* _What is required_
For the listing below, return the line containing "a particular group-id", the line containing "has more lag", and all lines in between, exactly as written and nothing else.

* _Data records_
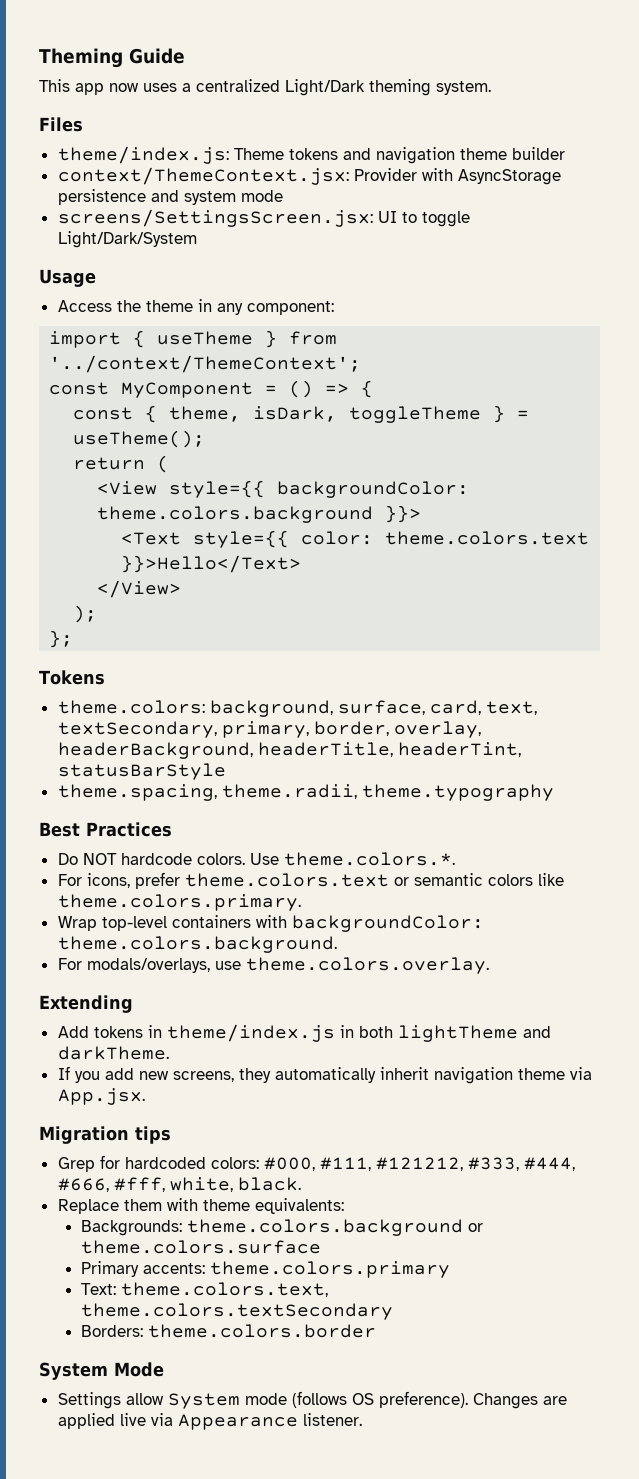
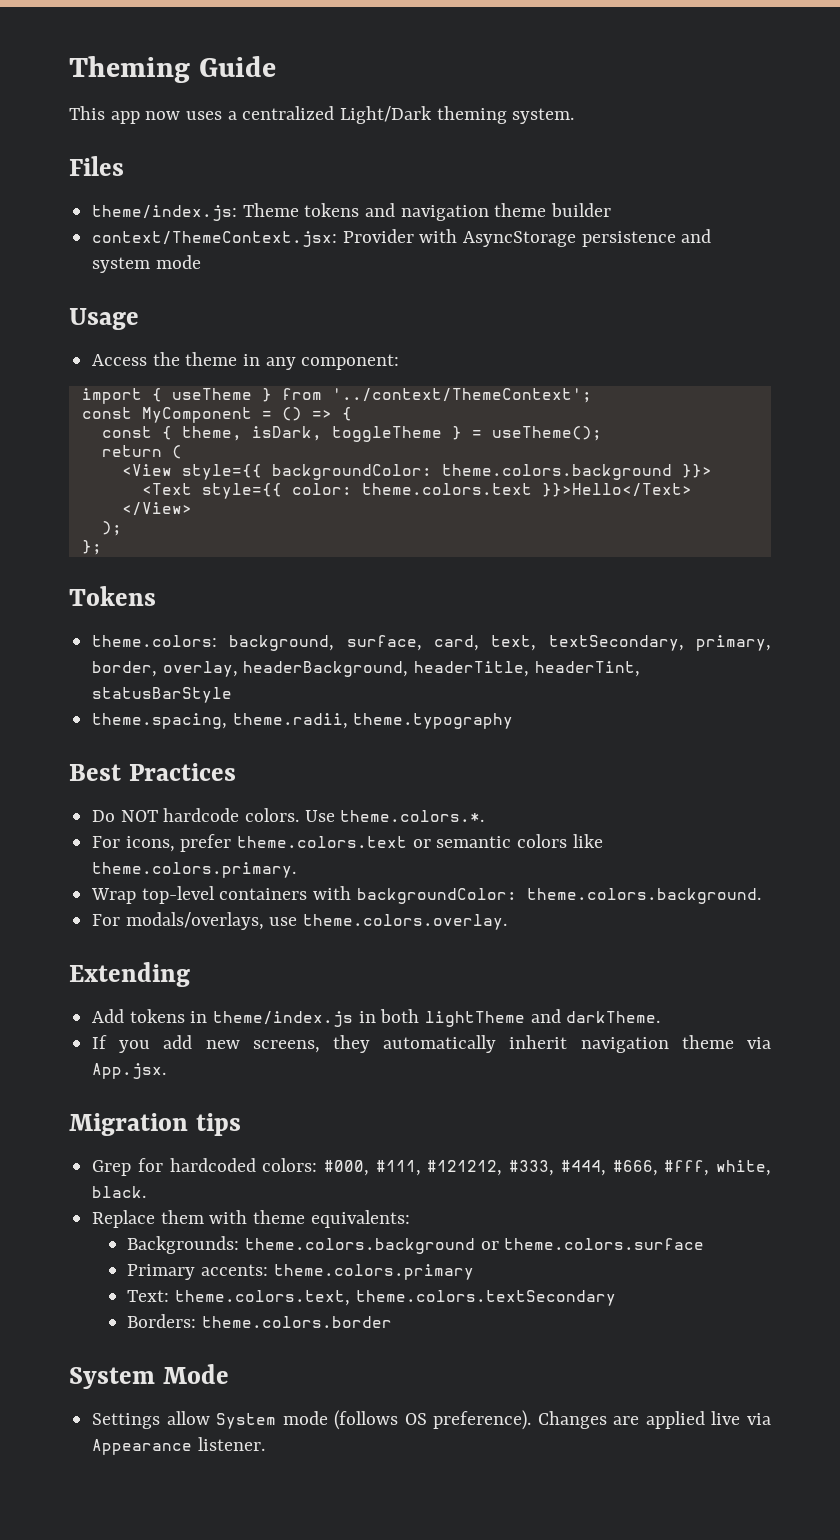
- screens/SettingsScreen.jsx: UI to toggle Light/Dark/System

==

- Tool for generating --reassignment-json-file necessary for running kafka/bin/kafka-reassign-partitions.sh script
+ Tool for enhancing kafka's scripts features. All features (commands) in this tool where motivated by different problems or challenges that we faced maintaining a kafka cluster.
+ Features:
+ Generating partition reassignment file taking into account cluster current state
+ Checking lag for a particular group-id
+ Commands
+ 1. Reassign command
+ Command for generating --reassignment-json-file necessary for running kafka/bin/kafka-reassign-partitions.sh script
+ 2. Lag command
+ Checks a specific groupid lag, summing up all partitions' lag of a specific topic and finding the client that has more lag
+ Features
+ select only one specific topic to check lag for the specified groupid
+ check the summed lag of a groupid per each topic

* _Result of the exercise_
+ Checking lag for a particular group-id
+ Commands
+ 1. Reassign command
+ Command for generating --reassignment-json-file necessary for running kafka/bin/kafka-reassign-partitions.sh script
+ 2. Lag command
+ Checks a specific groupid lag, summing up all partitions' lag of a specific topic and finding the client that has more lag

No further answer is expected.